(Source information begins)

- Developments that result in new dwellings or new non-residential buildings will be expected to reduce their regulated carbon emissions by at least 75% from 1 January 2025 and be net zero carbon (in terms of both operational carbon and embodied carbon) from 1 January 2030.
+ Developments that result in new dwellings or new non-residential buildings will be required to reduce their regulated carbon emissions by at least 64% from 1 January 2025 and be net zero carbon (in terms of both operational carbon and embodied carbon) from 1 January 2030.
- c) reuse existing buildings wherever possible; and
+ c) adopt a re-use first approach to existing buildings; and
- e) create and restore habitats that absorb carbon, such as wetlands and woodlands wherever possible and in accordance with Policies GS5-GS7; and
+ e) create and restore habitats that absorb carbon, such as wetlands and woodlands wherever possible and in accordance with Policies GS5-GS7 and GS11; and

(Source information ends)
(Source information begins)

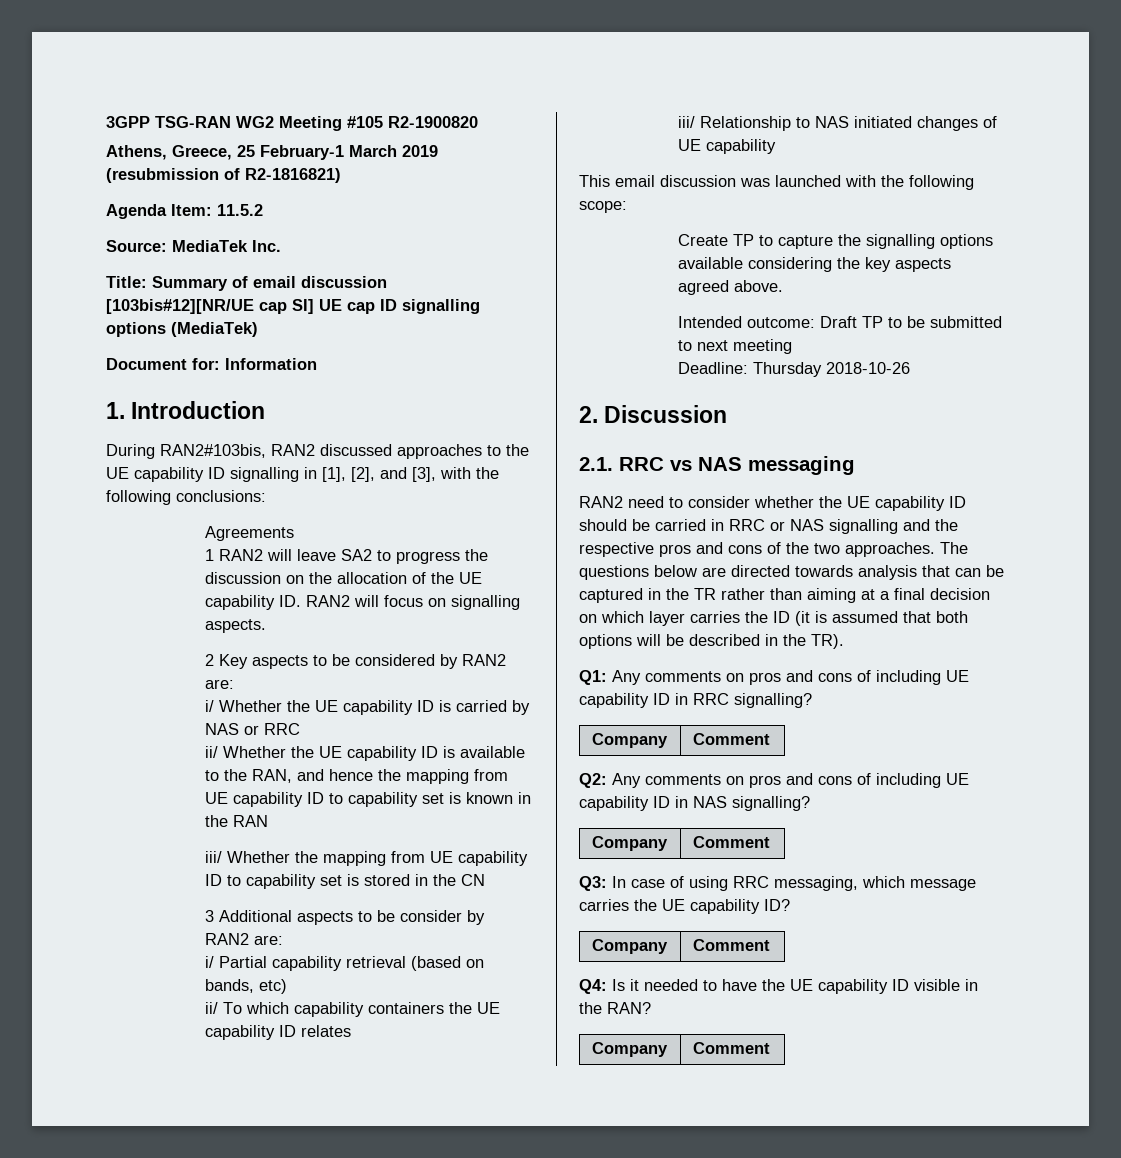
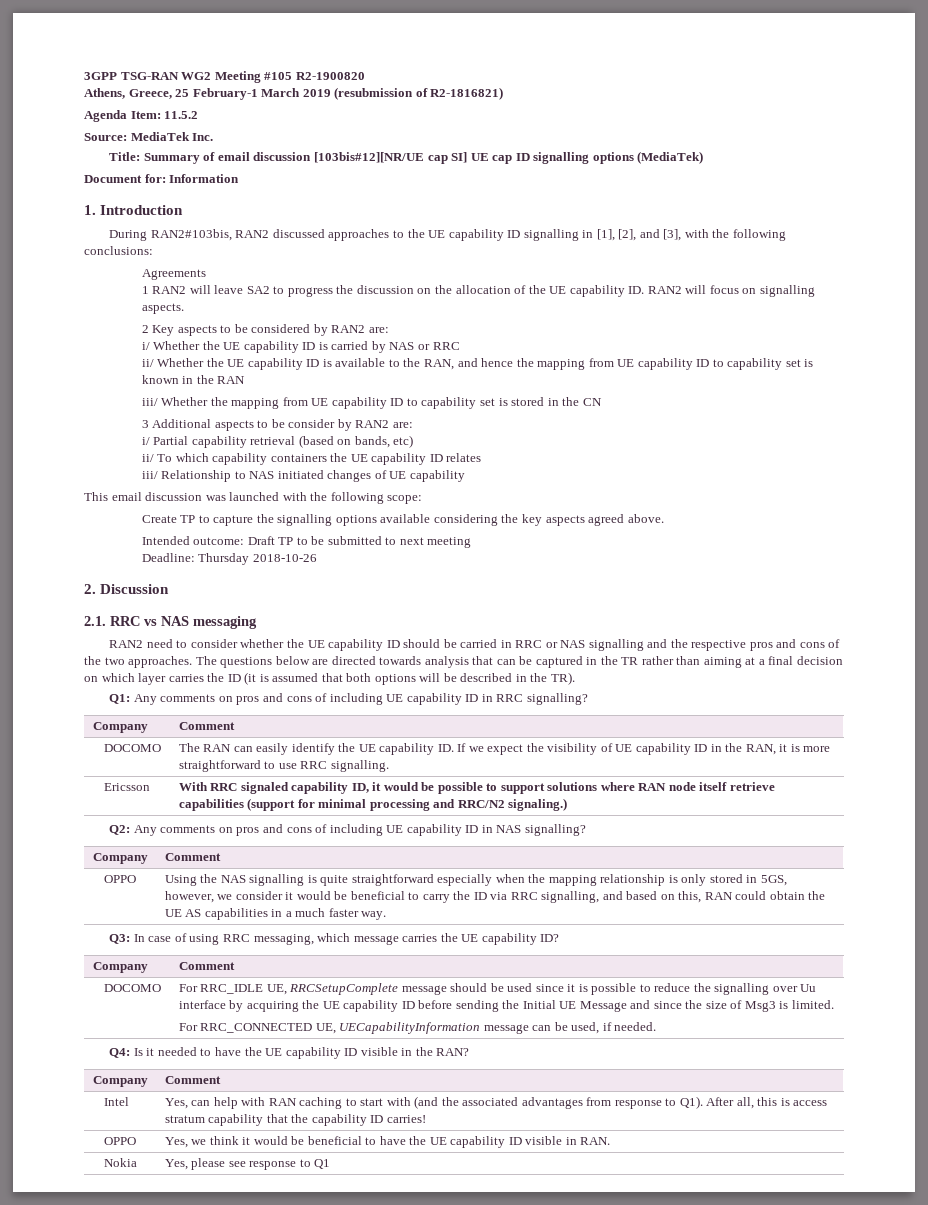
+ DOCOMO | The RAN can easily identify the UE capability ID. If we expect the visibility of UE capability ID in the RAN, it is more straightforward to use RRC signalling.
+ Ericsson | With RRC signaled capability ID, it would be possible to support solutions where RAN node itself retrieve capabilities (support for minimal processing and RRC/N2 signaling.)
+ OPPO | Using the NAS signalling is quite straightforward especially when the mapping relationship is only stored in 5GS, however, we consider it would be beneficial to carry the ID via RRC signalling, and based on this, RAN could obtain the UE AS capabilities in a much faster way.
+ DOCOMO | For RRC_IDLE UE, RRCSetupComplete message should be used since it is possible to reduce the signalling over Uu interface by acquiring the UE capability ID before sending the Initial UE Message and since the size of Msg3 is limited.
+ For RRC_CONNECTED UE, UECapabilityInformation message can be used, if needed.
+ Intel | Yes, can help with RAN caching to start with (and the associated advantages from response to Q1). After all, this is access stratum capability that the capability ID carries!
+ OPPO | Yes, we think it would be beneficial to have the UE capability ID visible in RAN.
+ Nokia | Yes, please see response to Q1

(Source information ends)
(Source information begins)

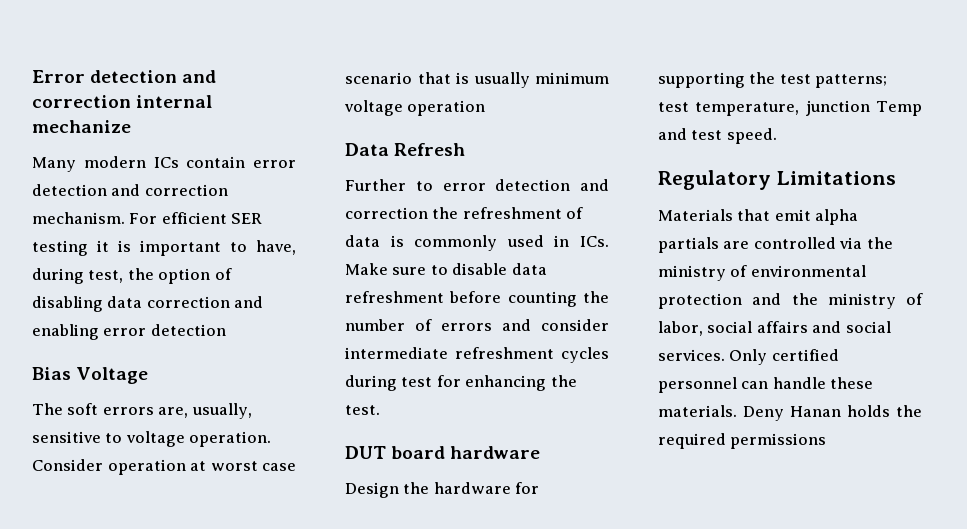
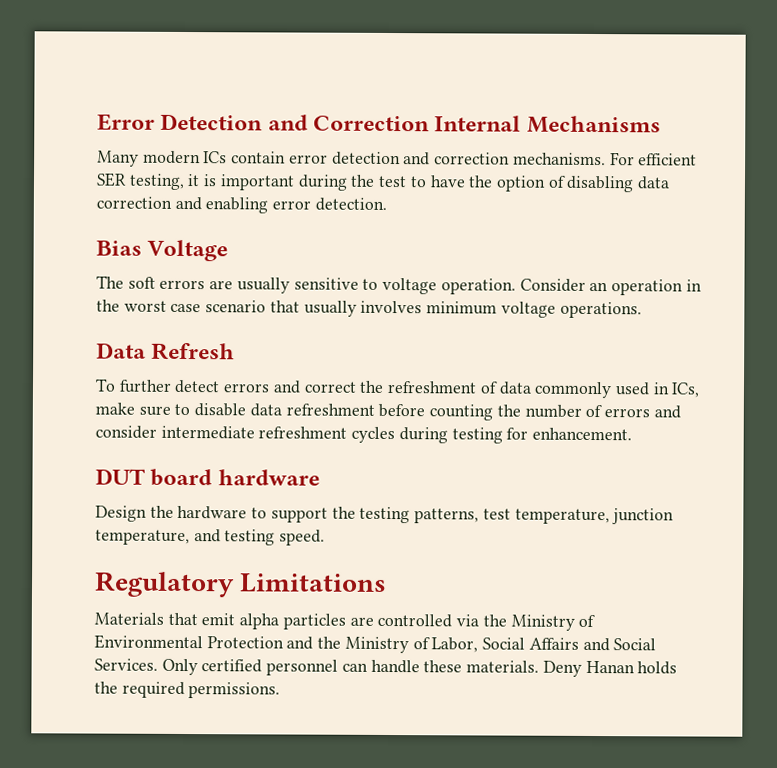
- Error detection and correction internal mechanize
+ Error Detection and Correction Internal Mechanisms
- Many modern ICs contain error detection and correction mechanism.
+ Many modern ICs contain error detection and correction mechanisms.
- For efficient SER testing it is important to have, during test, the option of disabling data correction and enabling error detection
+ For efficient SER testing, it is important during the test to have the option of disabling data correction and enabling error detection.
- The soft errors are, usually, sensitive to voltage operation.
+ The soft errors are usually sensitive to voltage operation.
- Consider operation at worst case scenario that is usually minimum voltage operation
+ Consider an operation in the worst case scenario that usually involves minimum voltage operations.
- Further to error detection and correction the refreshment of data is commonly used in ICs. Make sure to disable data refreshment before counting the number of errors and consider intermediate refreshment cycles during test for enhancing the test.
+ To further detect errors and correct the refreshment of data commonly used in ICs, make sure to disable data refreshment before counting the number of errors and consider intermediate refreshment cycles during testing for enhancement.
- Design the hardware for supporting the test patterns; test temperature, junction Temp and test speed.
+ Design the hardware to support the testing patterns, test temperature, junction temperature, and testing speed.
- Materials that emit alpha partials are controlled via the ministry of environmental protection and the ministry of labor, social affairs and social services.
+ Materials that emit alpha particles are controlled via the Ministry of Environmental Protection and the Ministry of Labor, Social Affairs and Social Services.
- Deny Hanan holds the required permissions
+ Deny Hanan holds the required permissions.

(Source information ends)

# What is required
Reproduce the lines of the entries above from the one with "- Developments that" to the one with "will be required", both included, exactly and without any other line.

# Final answer
- Developments that result in new dwellings or new non-residential buildings will be expected to reduce their regulated carbon emissions by at least 75% from 1 January 2025 and be net zero carbon (in terms of both operational carbon and embodied carbon) from 1 January 2030.
+ Developments that result in new dwellings or new non-residential buildings will be required to reduce their regulated carbon emissions by at least 64% from 1 January 2025 and be net zero carbon (in terms of both operational carbon and embodied carbon) from 1 January 2030.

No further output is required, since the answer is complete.